Check server health via the OpenAPI endpoint

curl -sS -o /dev/null -w "%{http_code}\n" http://localhost:3000/api/openapi.json

Expected: 200. Anything else means the server isn't reachable or is misconfigured.

Check whether auth is required

curl -sS http://localhost:3000/api/auth/config

Expected: {"authRequired":true} or {"authRequired":false}. This endpoint is always public — it's how the UI bootstraps.

Check the in-app docs index

curl -sS http://localhost:3000/api/docs/index | head -c 300

Expected: JSON with a pages array. Empty array or 404 means product_docs/ wasn't deployed with the server.

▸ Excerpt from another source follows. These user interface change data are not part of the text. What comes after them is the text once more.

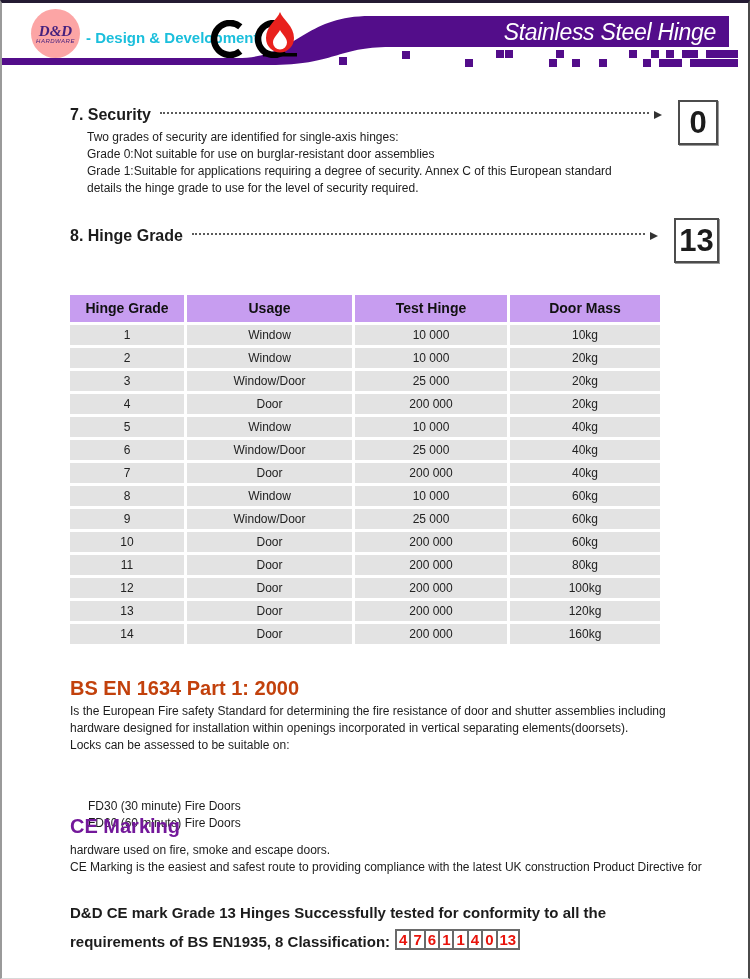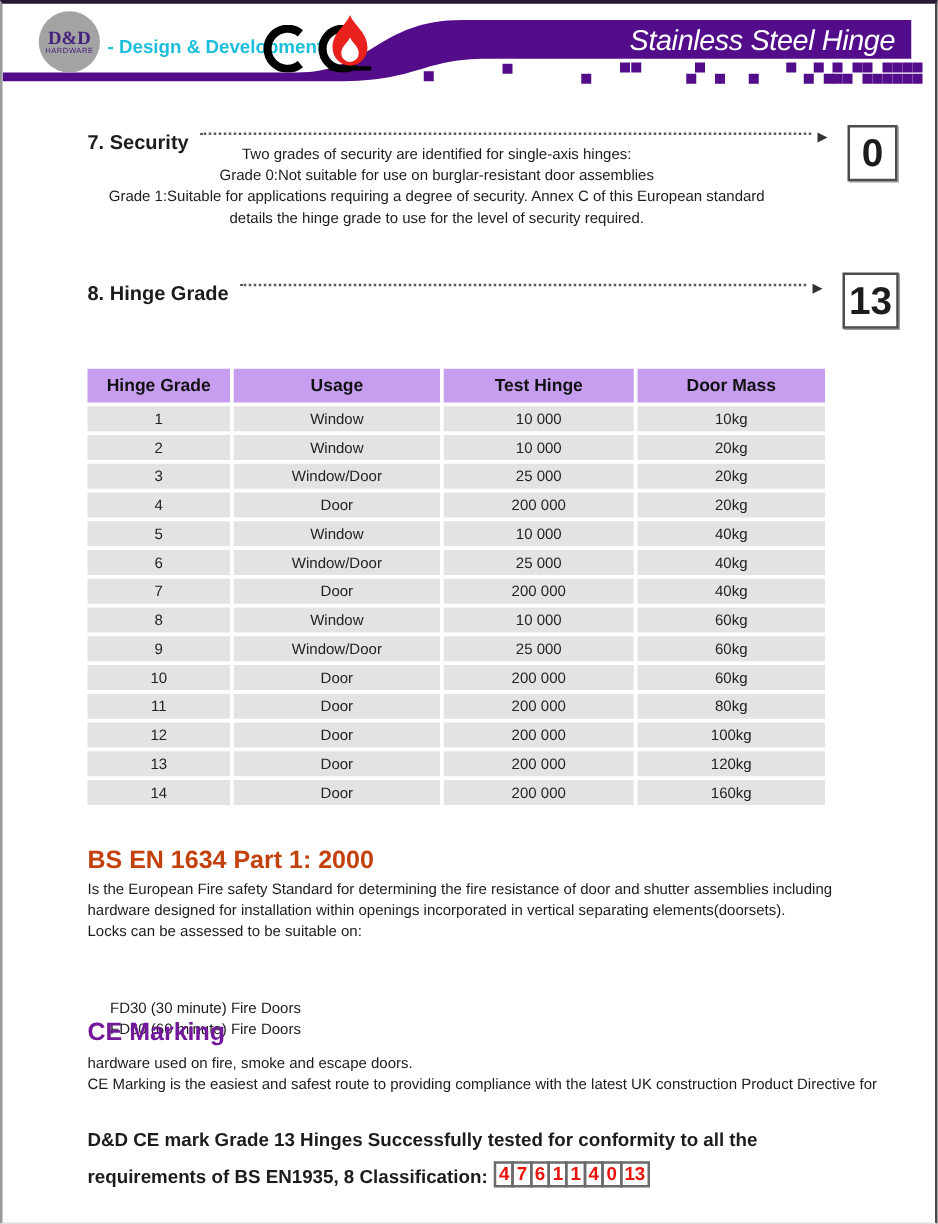--- a/index.html
+++ b/index.html
@@ -17,7 +17,7 @@
   }
   .logo-circle {
     position:absolute; left:29px; top:6px; width:49px; height:49px; border-radius:50%;
-    background:#a3a3a3; display:flex; flex-direction:column; align-items:center; justify-content:center;
+    background:#fca5a5; display:flex; flex-direction:column; align-items:center; justify-content:center;font-style:italic;
   }
   .logo-dd { font-family:"Liberation Serif", serif; font-weight:bold; font-size:15px; color:#45217e; line-height:14px; }
   .logo-hw { font-size:6px; color:#45217e; letter-spacing:0.5px; line-height:6px; }

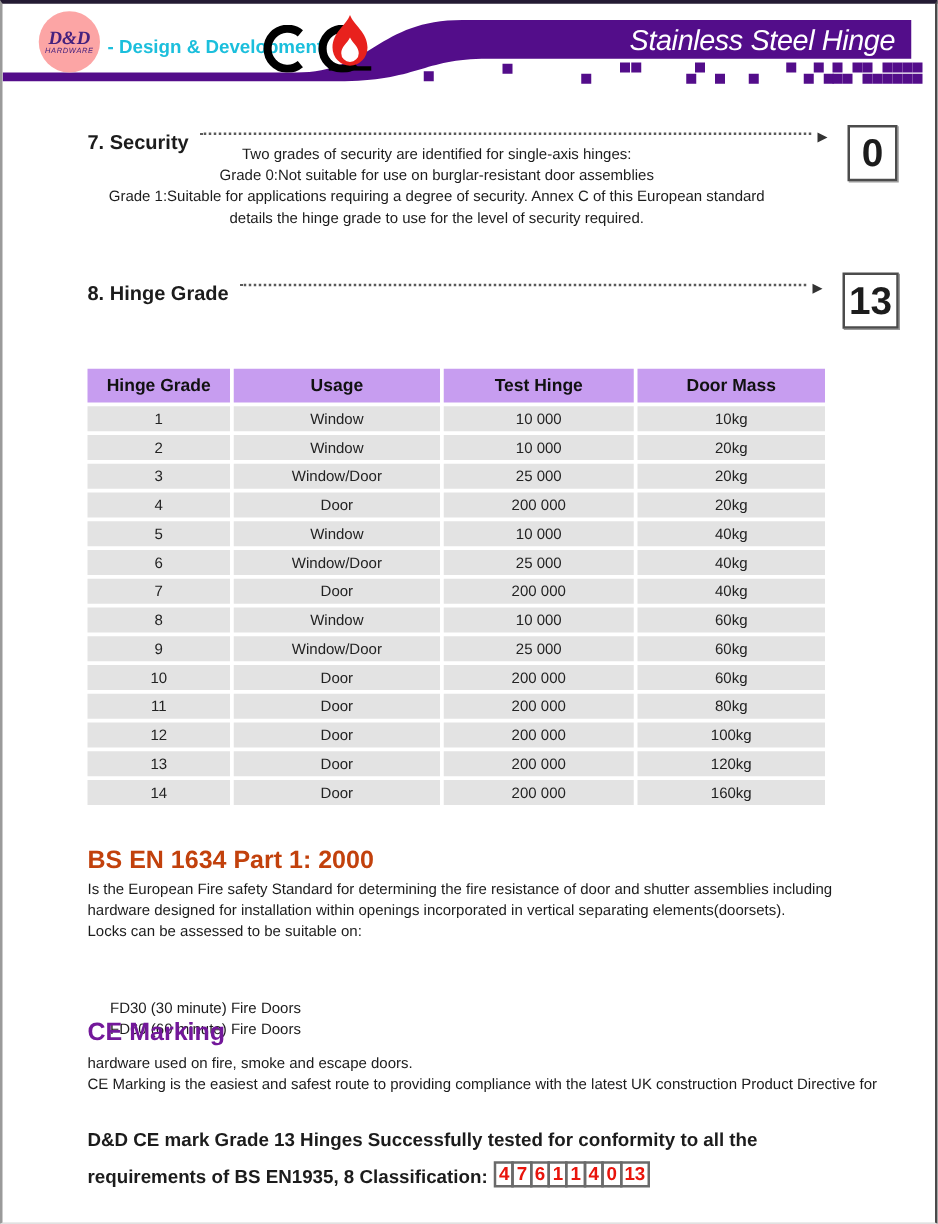--- a/index.html
+++ b/index.html
@@ -25,7 +25,7 @@
   .ce-svg { position:absolute; left:208px; top:17px; }
   .flame-svg { position:absolute; left:258px; top:8px; }
   
-  .sec-row { position:absolute; display:flex; }
+  .sec-row { position:absolute; display:flex; align-items:center; }
   .sec-heading { font-size:16px; font-weight:bold; white-space:nowrap; }
   .leader { flex:1; border-bottom:2px dotted #5a5a5a; margin:0 5px 5px 9px; height:1px; }
   .arrow { width:0; height:0; border-left:8px solid #333; border-top:4px solid transparent; border-bottom:4px solid transparent; margin-bottom:1px; }

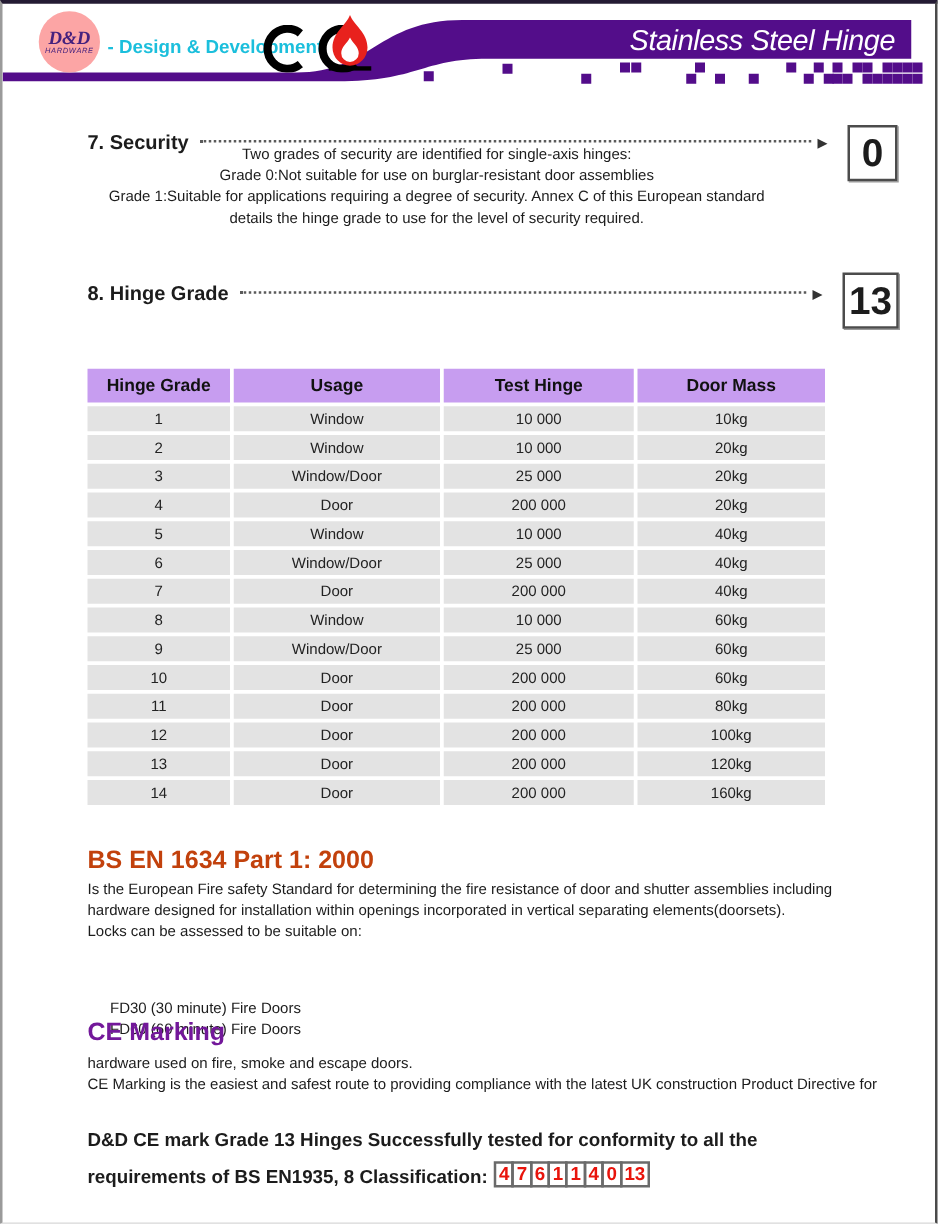--- a/index.html
+++ b/index.html
@@ -123,7 +123,7 @@
     <span class="arrow"></span>
   </div>
   <div class="grade-box" style="left:676px; top:97px; width:40px; height:45px;">0</div>
-  <div class="para" style="left:85px; top:112px;text-align:center;">
+  <div class="para" style="left:85px; top:126px;">
       <div>Two grades of security are identified for single-axis hinges:</div>
       <div>Grade 0:Not suitable for use on burglar-resistant door assemblies</div>
       <div>Grade 1:Suitable for applications requiring a degree of security. Annex C of this European standard</div>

Check today's report cache

curl -sS -o /dev/null -w "%{http_code}\n" http://localhost:3000/api/report/today

Expected: 200 once today's assessment completes. 404 is the normal state early in the day before the pipeline has run.

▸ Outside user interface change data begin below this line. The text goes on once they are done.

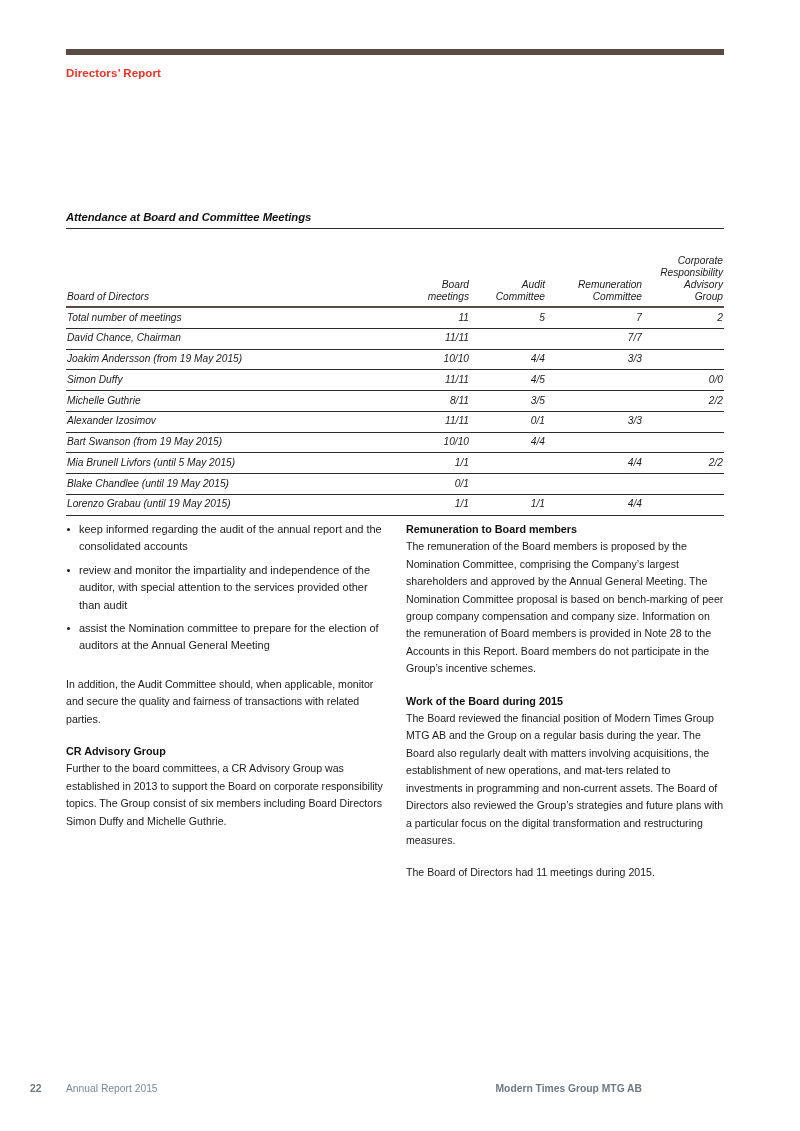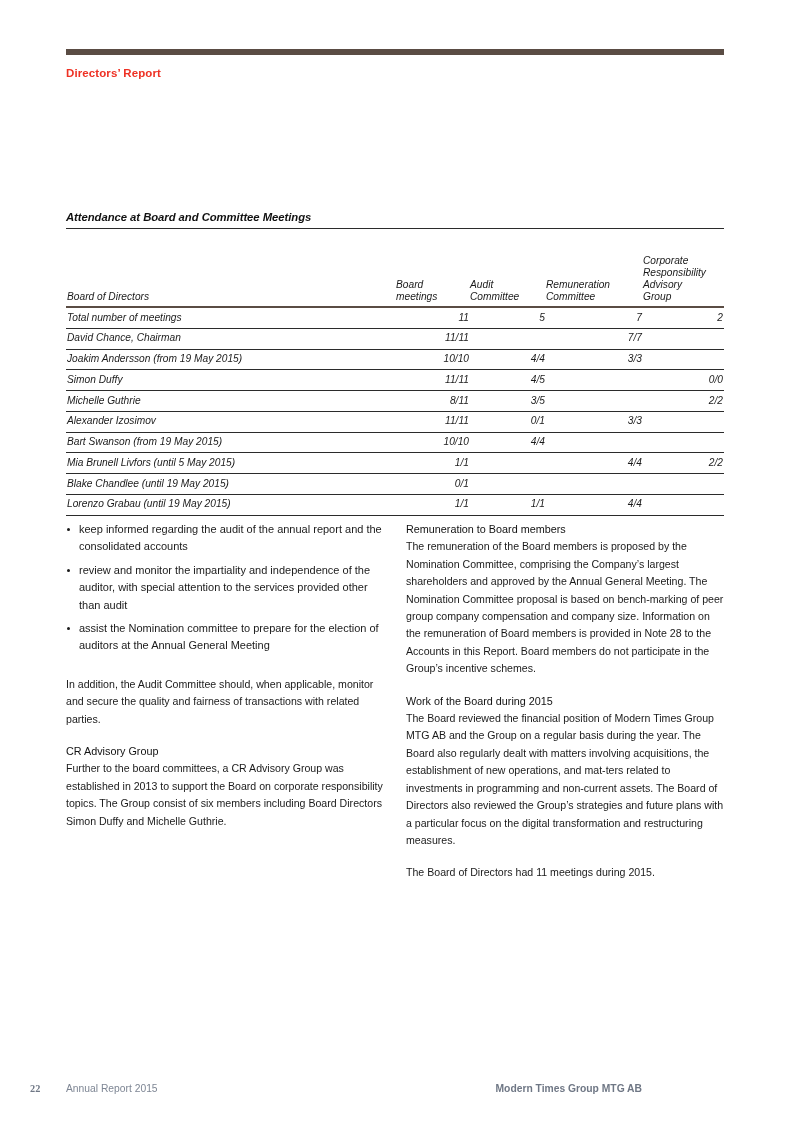--- a/index.html
+++ b/index.html
@@ -83,7 +83,7 @@
     border-bottom: 2.5px solid #5a4c44;
   }
   table.attendance thead th.name { text-align: left; padding-left: 1px; }
-  table.attendance thead th.num  { text-align: left; padding-right: 1px; }
+  table.attendance thead th.num  { text-align: right; padding-right: 1px; }
   .hdr-spacer { height: 26px; }
 
   table.attendance tbody td {

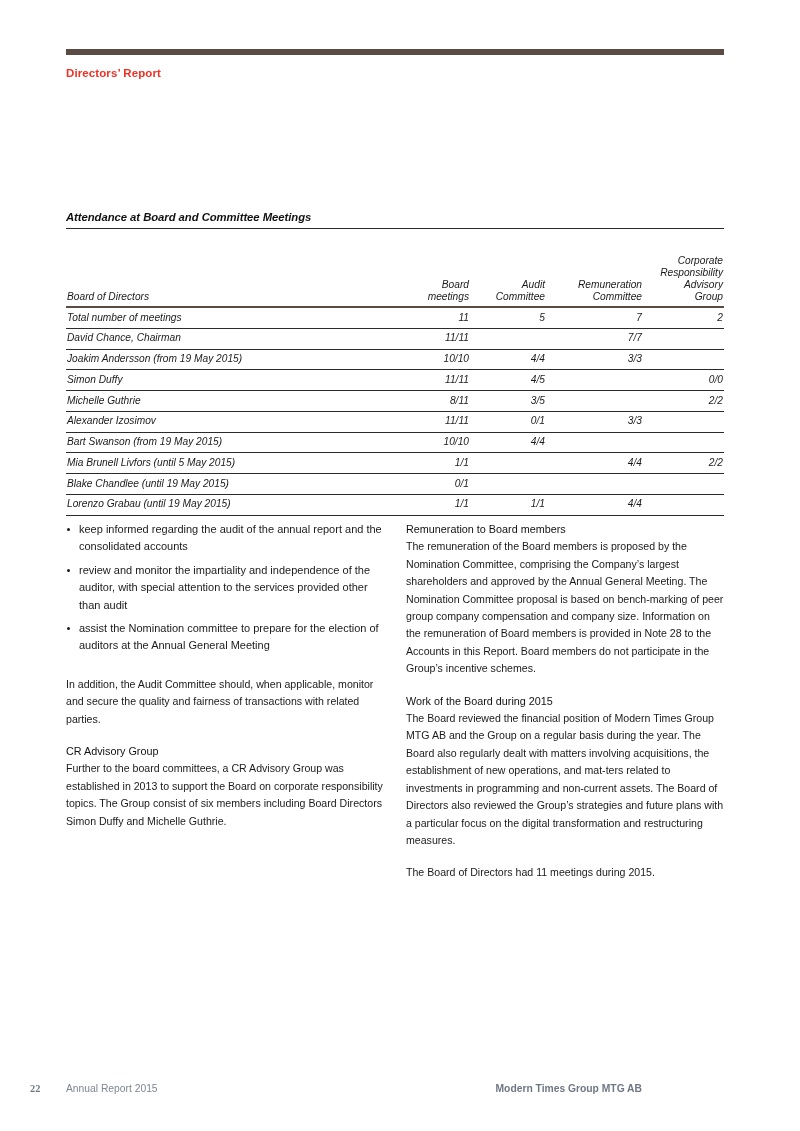--- a/index.html
+++ b/index.html
@@ -118,7 +118,7 @@
   .body-text p.tight { margin-bottom: 0; }
   h3.sub {
     font-size: 10.8px;
-    font-weight: normal;
+    font-weight: bold;
     margin: 0 0 0 0;
     line-height: 17.4px;
     color: #111111;

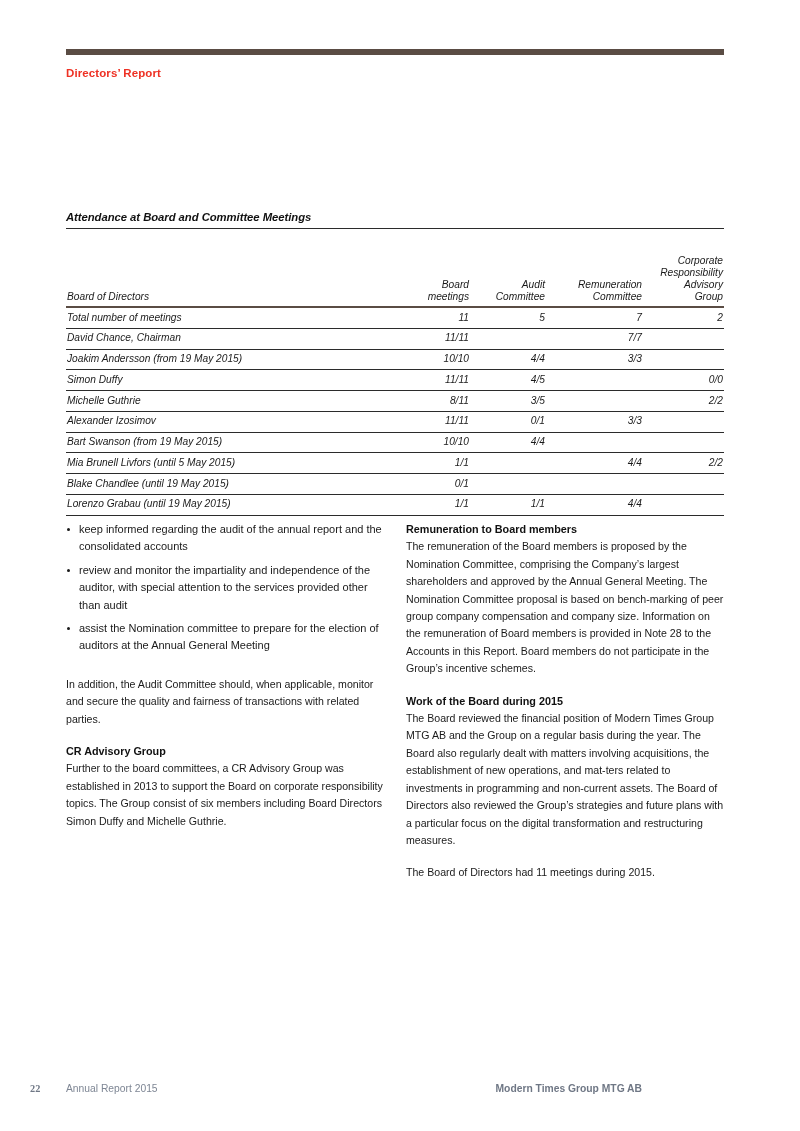--- a/index.html
+++ b/index.html
@@ -163,7 +163,6 @@
     top: 0;
     font-weight: bold;
     color: #6f7785;
-    font-family: Liberation Serif, serif;
   }
   .footer .fleft {
     position: absolute;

Inspect per-stage artifacts

ls -1 signals/ | tail -n 10
ls -1 reports/ 2>/dev/null | tail -n 10
ls -1 business_modules/news-sites/articles_extracted/ | tail -n 10

Expected: recent dated files in each. Missing files for today = that stage hasn't run (or failed).

Tail server logs

tail -n 50 server.log 2>/dev/null || true

Expected: recent log lines. In production, substitute your platform's log command. Look for the first error, not the latest.

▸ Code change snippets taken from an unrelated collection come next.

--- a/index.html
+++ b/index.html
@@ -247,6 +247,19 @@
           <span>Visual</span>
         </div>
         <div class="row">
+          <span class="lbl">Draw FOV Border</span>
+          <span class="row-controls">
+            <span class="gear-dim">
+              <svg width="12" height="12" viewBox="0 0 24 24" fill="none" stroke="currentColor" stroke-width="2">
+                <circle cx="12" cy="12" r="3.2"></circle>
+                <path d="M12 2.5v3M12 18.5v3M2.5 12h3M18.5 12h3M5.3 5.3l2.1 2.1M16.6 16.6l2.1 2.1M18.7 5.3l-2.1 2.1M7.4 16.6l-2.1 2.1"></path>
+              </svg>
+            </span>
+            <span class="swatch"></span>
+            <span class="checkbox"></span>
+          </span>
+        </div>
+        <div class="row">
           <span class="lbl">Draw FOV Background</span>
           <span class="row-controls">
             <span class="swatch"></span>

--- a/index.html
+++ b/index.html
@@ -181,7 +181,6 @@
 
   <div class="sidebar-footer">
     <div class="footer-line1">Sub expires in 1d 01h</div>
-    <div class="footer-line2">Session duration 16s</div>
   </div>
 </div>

tail -n 20 cost-log.jsonl 2>/dev/null || true

Expected: JSONL lines with model, tokens, and cost per call. See Cost controls for how to use this.

Useful endpoints at a glance

EndpointPurposeAuth
/api/openapi.jsonOpenAPI spec for the serverPublic
/api/swaggerSwagger UIPublic
/api/auth/config{authRequired: bool}Public
/api/docs/indexProduct docs indexPublic (non-gated)
/api/docs/page/:slugIndividual doc pagePublic unless gated
/api/report/todayCached current reportVaries (auth when required)
/api/report/:dateCached report for a dateVaries
/api/chatFollow-up chat grounded in reportAuth when required

Troubleshooting

  • Docs panel in the app is empty
    • Check: /api/docs/index returns a non-empty pages array.
    • Fix: ensure the server deploy includes product_docs/, then restart the server.
  • Report doesn't show in the UI even though assessment ran
    • Check: /api/report/today returns 200 with the expected date.
    • Fix: if the endpoint is correct but the UI is stale, hard-refresh (Shift+Reload). If the endpoint is wrong, regenerate the assessment and confirm server cache picks it up.
  • SSE endpoints disconnect mid-response
    • Check: proxies (load balancers, Cloudflare) are configured to allow text/event-stream and long-lived connections.
    • Fix: enable streaming / long timeouts on the proxy. Locally, SSE should just work.
  • Server logs are flooded with one error
    • Check: what's retrying — usually an upstream LLM call or rate limit.
    • Fix: add a short circuit or let the batch complete, but don't let noisy errors mask a new real one. See Cost controls.
  • Two environments produce different reports for the same day
    • Check: input files are the same in both environments.
    • Fix: the environments have diverged on inputs, prompts, or weights. Reconcile one side to match the other deliberately.
  • I can't reproduce a failure I saw earlier
    • Check: whether the failing inputs are still on disk.
    • Fix: snapshot the day's exports + signals JSON every day, so you can replay later. Don't rely on being able to rerun from the original upstream sources.